PR Preview Cleanup Improvements¶

Summary¶

Analysis of PR preview environment cleanup process, identifying gaps and proposing improvements for deletion ordering and resource cleanup.

Current Cleanup Flow¶

1. PR closed → GitHub Actions cleanup workflow triggers
2. Workflow deletes RabbitMQ vhost (direct API call)
3. Workflow deletes pr-{n}/ directory from cluster-gitops
4. ArgoCD ApplicationSet removes all Applications for PR
5. Each Application's finalizer deletes its resources
6. Kubernetes cascade-deletes everything when namespace is deleted

Resource Inventory¶

Managed by pr-{n}-namespace Application¶

Resource	External System	Cleanup Behavior
Namespace	-	Cascade-deletes all contained resources
ExternalSecret	GCP Secret Manager	Secret synced, no external cleanup needed
Secret (mongodb-pr-password)	-	Deleted with namespace
AtlasDatabaseUser CR	MongoDB Atlas	Atlas Operator deletes user from Atlas
Connection Secret	-	Created by Atlas Operator, deleted with namespace
ServiceAccount, Role, RoleBinding	-	Deleted with namespace
Job (db-reset)	-	Deleted with namespace
ConfigMap (db-reset-marker)	-	Deleted with namespace

Managed by Service Applications¶

Resource	External System	Cleanup Behavior
Deployments, Services	-	Deleted with namespace
Ingress	external-dns, cert-manager	DNS records removed, certs cleaned
ServiceAccounts	-	Deleted with namespace

External Resources (Not Kubernetes-managed)¶

Resource	Current Cleanup	Gap
RabbitMQ vhost	✅ Workflow deletes before git push	None
MongoDB database (`syrf_pr_{n}`)	❌ NOT DELETED	Data orphaned in Atlas

Identified Issues¶

Issue 1: Orphaned MongoDB Databases (HIGH PRIORITY)¶

Problem: When a PR closes, the AtlasDatabaseUser is deleted (removing access), but the database itself (syrf_pr_{n}) and all its collections remain in MongoDB Atlas indefinitely.

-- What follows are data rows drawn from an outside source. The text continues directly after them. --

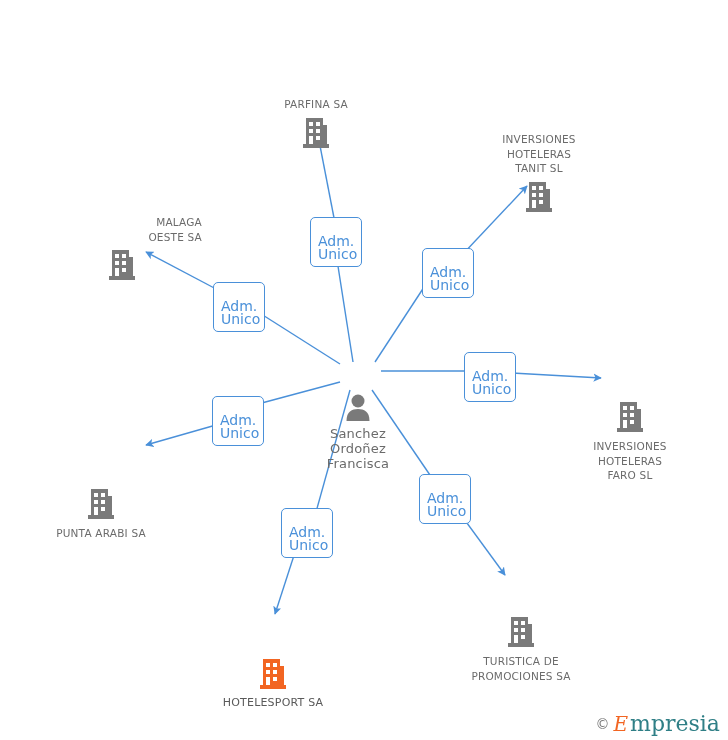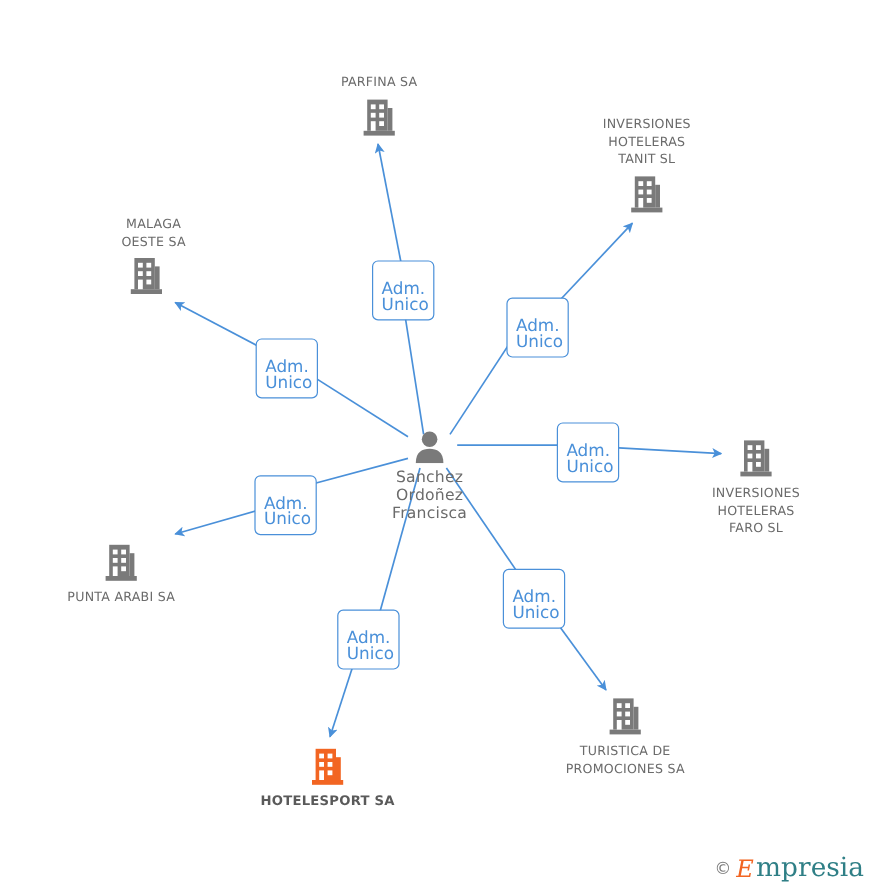--- a/index.html
+++ b/index.html
@@ -29,6 +29,7 @@
     text-align: center;
     width: 160px;
     margin-left: -80px;
+    margin-top: 35px;
   }
   .node .glyph {
     display: block;

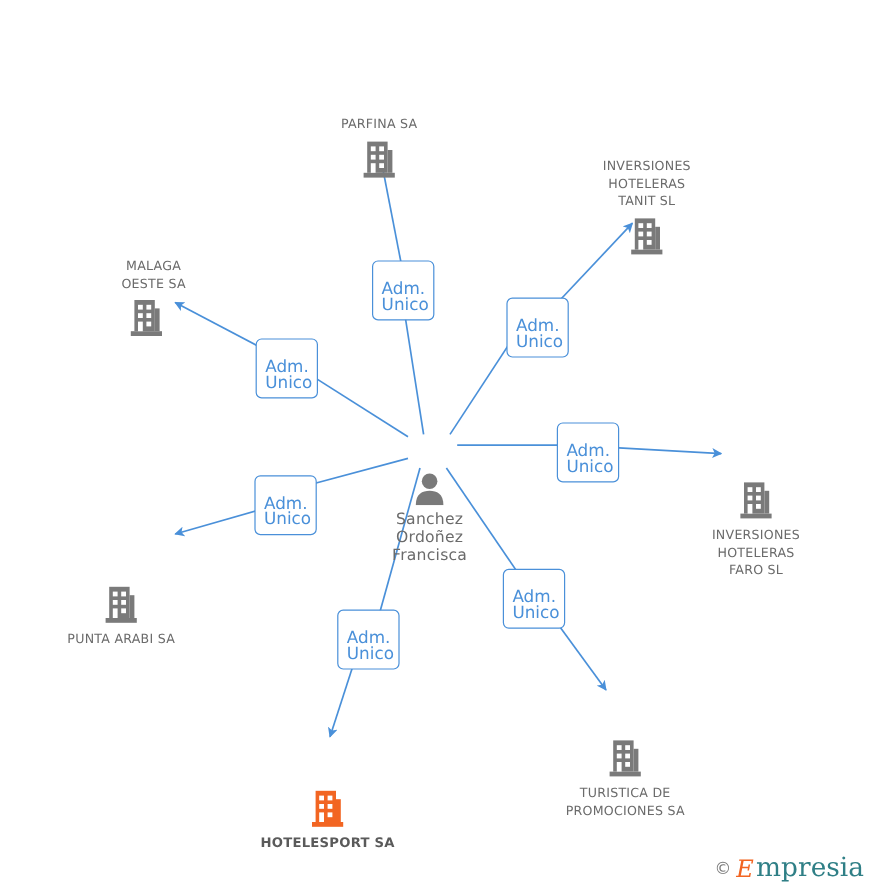--- a/index.html
+++ b/index.html
@@ -60,7 +60,7 @@
     margin-top: 5px;
   }
   .node.align-left .caption {
-    text-align: center;
+    text-align: right;
     padding-left: 12px;
   }
   .edge-label {

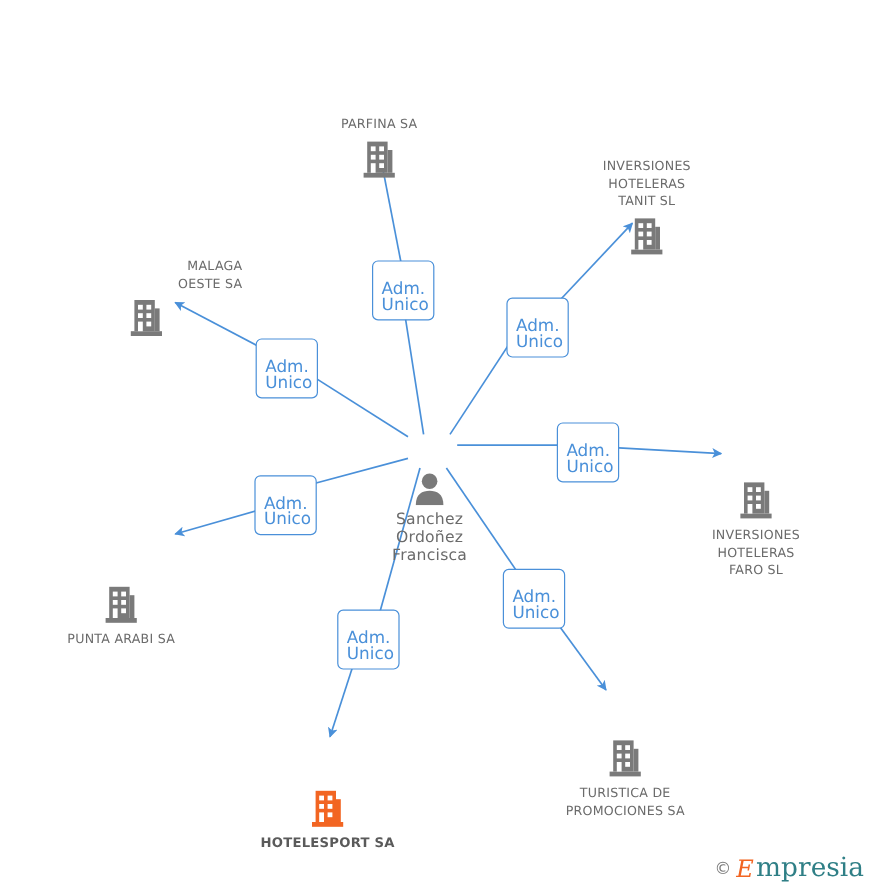--- a/index.html
+++ b/index.html
@@ -50,7 +50,7 @@
   }
   .node.highlight .caption {
     color: #5a5a5a;
-    font-weight: bold;
+    font-weight: normal;
     font-size: 11px;
   }
   .node.cap-above .caption {

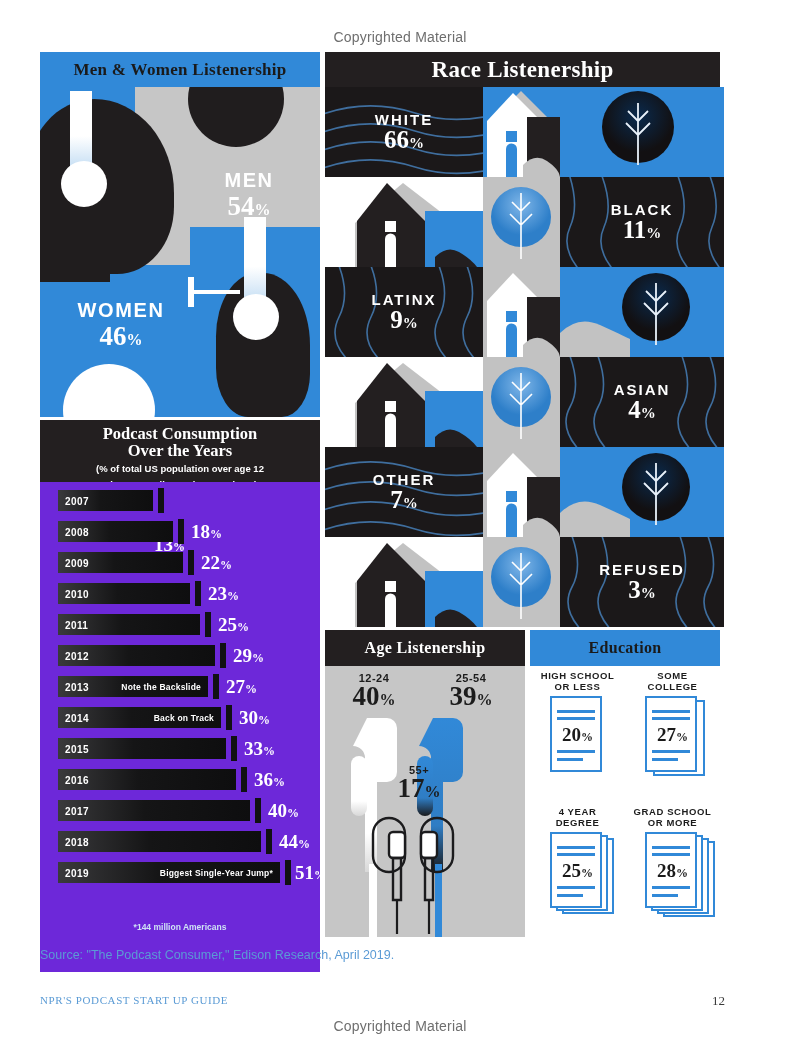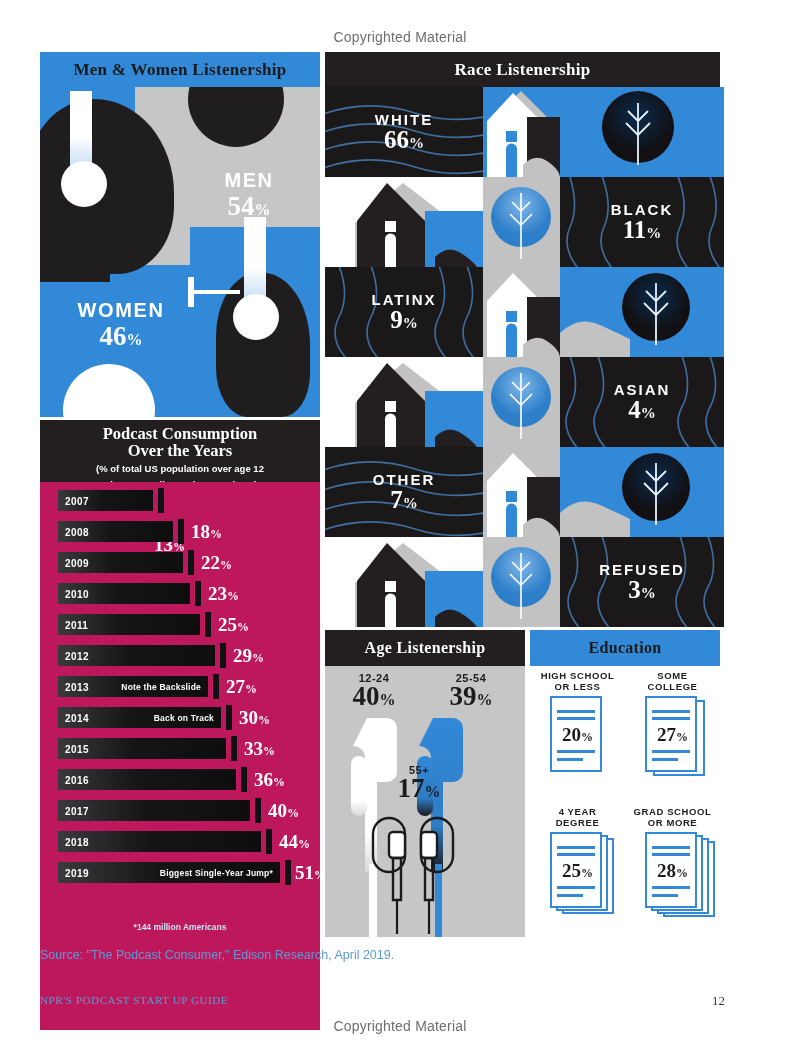--- a/index.html
+++ b/index.html
@@ -46,7 +46,7 @@
 
   
   #race { position:absolute; left:285px; top:0; width:395px; height:575px; }
-  #race .hdr { left:0; top:0; width:395px; height:35px; font-size:17px; }
+  #race .hdr { left:0; top:0; width:395px; height:35px; font-size:23px; }
   #race-grid { position:absolute; left:0; top:35px; width:395px; height:540px; }
   .rrow { position:absolute; left:0; width:395px; height:90px; }
   .rcellA, .rcellB, .rcellC { position:absolute; top:0; height:90px; overflow:hidden; }

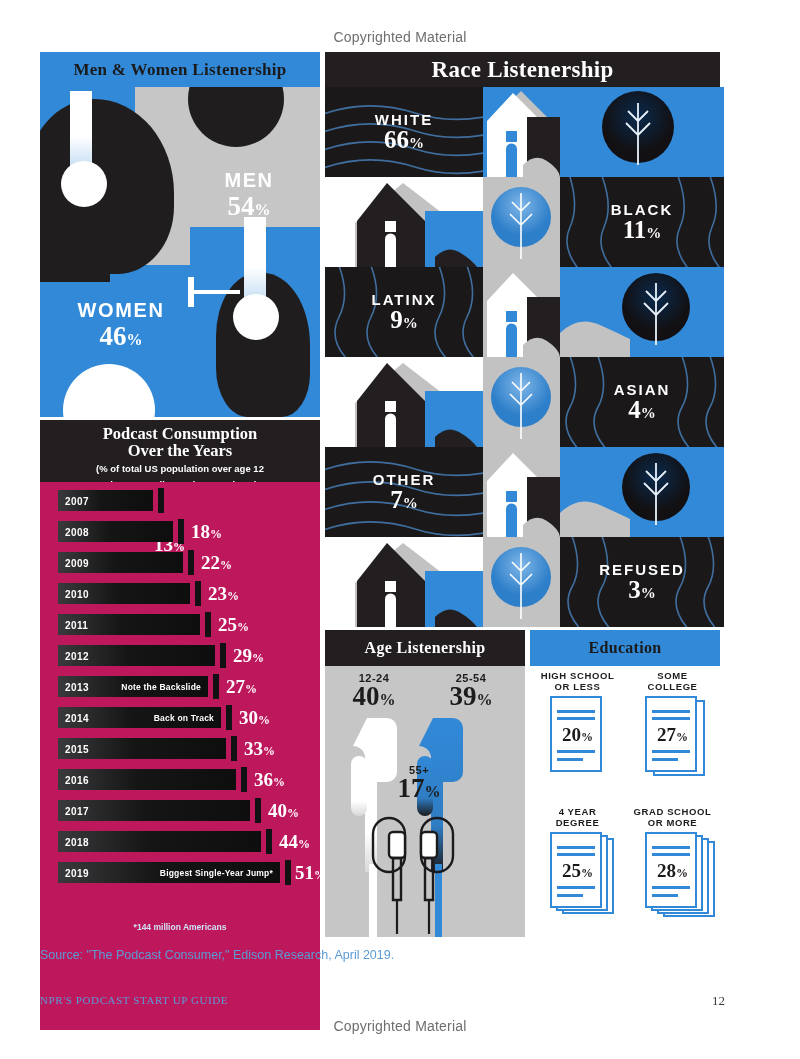--- a/index.html
+++ b/index.html
@@ -71,8 +71,8 @@
   #pod-hdr .t1 { font-family:"Liberation Serif", serif; font-weight:bold;
                  font-size:16.5px; line-height:17px; }
   #pod-hdr .t2 { font-size:9.5px; font-weight:bold; line-height:11.5px; margin-top:4px; }
-  #pod-body { position:absolute; left:0; top:62px; width:280px; height:548px;
-              background:#be185d; }
+  #pod-body { position:absolute; left:0; top:62px; width:280px; height:490px;
+              background:#6d28d9; }
   .brow { position:absolute; left:0; width:280px; height:30px; }
   .bar { position:absolute; left:18px; top:4px; height:21px;
          background:linear-gradient(90deg,#3a3a3c 0%,#151516 45%,#0e0e0f 100%); }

Impact: - Data accumulates over time - Potential storage costs - Security concern (orphaned data)

Solution: Add database cleanup to workflow before deleting cluster-gitops files.

- name: Drop MongoDB database
  env:
    MONGO_ADMIN_URI: ${{ secrets.MONGO_ADMIN_URI }}
  run: |
    mongosh "$MONGO_ADMIN_URI" --eval "
      const dbName = 'syrf_pr_${PR_NUM}';
      db.getSiblingDB(dbName).dropDatabase();
      print('Dropped database ' + dbName);
    "

Issue 2: No Guaranteed Deletion Order¶

Problem: ArgoCD ApplicationSet doesn't guarantee deletion order when removing Applications. All apps for a PR may be deleted simultaneously.

Potential Effects: - Services may lose MongoDB connectivity before graceful shutdown - DNS records might not be cleaned if Ingress is cascade-deleted before external-dns finalizer runs

Assessment: For ephemeral PR previews, this is acceptable. Services don't need graceful shutdown, and DNS cleanup usually works.

If stricter ordering is needed in future, options include: 1. Sequential deletion in workflow (delete services, wait, delete namespace) 2. App-of-Apps pattern with sync waves 3. Custom controller with finalizer ordering

Issue 3: Potential DNS Record Orphaning¶

Problem: If namespace cascade-deletes Ingress before external-dns processes the deletion, DNS records may not be removed.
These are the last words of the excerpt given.